Thursday 1 December 2016

Compensating organ donors

It is illegal to pay organ donors for their gift. Economists can easily explain the consequences: at a price of zero, you have a big shortage. This is particularly the case for live donors, where donors face real personal costs, both in the transplant process and in recuperation.

Chris Bishop's bill, which passed Third Reading in the House yesterday, will compensate live organ donors at 100% of their lost income, and makes sure they're not left out of pocket for costs.

Here's Chris's speech at third reading.



Kidney transplants save the government over $120k in dialysis costs, net of the cost of the transplant and ongoing care.

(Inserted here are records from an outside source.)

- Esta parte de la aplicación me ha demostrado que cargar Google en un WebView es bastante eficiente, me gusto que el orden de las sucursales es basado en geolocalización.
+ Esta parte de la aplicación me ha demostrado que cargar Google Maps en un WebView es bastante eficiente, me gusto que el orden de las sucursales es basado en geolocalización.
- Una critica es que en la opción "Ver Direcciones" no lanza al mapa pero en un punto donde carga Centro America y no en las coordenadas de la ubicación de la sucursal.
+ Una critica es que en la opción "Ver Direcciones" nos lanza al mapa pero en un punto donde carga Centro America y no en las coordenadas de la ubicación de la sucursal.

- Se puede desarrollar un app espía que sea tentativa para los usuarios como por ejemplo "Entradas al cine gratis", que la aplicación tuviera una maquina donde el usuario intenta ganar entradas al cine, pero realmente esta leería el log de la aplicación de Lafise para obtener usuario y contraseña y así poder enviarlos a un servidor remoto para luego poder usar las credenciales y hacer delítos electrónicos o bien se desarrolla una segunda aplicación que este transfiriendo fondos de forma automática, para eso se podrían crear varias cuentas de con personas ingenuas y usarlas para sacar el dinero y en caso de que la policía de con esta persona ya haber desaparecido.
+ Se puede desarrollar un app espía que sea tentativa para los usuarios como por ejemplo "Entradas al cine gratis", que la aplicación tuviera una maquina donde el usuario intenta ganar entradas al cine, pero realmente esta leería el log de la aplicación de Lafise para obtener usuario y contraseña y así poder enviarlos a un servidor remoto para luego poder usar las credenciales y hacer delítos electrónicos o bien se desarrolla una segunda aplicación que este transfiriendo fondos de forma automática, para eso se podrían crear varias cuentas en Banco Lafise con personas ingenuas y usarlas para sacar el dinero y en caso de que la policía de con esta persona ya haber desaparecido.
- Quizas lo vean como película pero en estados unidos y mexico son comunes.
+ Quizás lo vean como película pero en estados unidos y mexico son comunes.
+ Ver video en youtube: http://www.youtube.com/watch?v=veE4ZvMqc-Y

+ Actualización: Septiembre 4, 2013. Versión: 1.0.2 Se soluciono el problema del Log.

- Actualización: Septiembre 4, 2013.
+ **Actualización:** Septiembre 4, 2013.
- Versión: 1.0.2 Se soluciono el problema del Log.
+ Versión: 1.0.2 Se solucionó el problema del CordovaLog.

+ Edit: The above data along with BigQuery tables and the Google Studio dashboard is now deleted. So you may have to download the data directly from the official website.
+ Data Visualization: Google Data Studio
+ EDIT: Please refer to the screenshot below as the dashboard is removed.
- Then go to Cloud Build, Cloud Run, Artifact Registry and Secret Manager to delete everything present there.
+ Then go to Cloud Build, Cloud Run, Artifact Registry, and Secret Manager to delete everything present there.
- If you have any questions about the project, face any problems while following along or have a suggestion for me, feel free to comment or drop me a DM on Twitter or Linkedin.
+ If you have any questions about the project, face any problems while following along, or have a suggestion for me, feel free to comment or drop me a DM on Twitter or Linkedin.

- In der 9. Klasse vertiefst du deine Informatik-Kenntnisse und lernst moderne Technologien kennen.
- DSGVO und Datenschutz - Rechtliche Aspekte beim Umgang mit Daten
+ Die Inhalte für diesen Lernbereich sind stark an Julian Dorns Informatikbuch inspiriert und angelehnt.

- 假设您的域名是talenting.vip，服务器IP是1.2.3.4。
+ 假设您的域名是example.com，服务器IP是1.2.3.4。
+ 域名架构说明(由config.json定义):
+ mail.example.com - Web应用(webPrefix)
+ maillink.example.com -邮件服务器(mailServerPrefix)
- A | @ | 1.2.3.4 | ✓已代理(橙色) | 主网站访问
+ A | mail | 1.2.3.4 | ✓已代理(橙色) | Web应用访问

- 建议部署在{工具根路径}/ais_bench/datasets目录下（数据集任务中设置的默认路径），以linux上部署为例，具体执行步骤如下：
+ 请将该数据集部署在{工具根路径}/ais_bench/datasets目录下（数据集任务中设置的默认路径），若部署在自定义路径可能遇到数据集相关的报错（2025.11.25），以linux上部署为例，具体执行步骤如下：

For a long time, we were stuck in the worst of all worlds on this one. People don't like the idea of trade in organs and money being involved, and so governments made it illegal to pay anybody anything for an organ. Well, except for the surgeon, the nurse, the orderly, the person who mops the floor, the people running the kitchen at the hospital, the people making the equipment for the transplants - all of them, well, their choices are by definition uncorruptable and totally not based on coercive money being involved. Just the person who might donate an organ. That person had to be protected from coercive cash - and the consequence of a mandatory price of zero was a massive shortage in donor organs.

Most of the time, economists would just take this as example of the stupid that happens when people can't think clearly about prices and exchange.

Al Roth instead saw it as a constraint to work around, and came up with matching donors as a way of making things suck less given the constraint that money can't be involved.

And Chris Bishop, in an excellent bit of policy entrepreneurialism, saw the opportunity to save lives by repackaging things. The New Zealand system will compensate donors for their lost income for up to 12 weeks of recuperation. Gary Becker had estimated that you'd get an infinitely elastic supply of organs at around the $15k/kidney mark in the US. Compensation at the median wage for 12 weeks is just over $10k. That doesn't get us quite as far as would be ideal, but it is a massive improvement on the system as it was.

I like to think that we helped a bit in this. I've been blogging on this topic for a while now, and have pointed out the Israeli compensation system. The last honours project I assigned at Canterbury was running the CBA on live organ transplant. Bob Reed took over supervision of Liz Prasad's project as I left for the Initiative, then Liz turned it into a Masters with me helping a bit in the supervision.

When Chris's bill was drawn from the ballot, we quickly turned Liz's thesis into a research note and submitted on the bill. We didn't get all the changes we'd there have wanted - I still really like the Israeli priority system - but it was good. Donor compensation was strengthened from 80% of lost wages to 100%, and I like to think that our showing that the government still saves money on the deal helped in that.

Chris did all the hard yards on this one though. He built phenomenal cross-party support for a proposal that routes around one of the stupider constraints we've had in the system, and gets us a heck of a long way towards better outcomes. Huge kudos to Chris.

And this should be a lesson for the American system as well. Stop talking about buying and selling organs, start talking about letting insurers compensate donors for their lost wages while in recuperation. It ain't perfect, but it's a big step towards a better world.

UPDATE: On prompting by Ilya Somin, I've checked through the US law. I thought it was banned in the US as valuable consideration, but compensation for lost wages is allowed for. And yet it still is a substantive barrier to donation in the US: while it's allowed, it isn't done. In that case, as the public system there does fund a lot of transplants through medicare, I expect they'd just need an administrative decision to provide that compensation.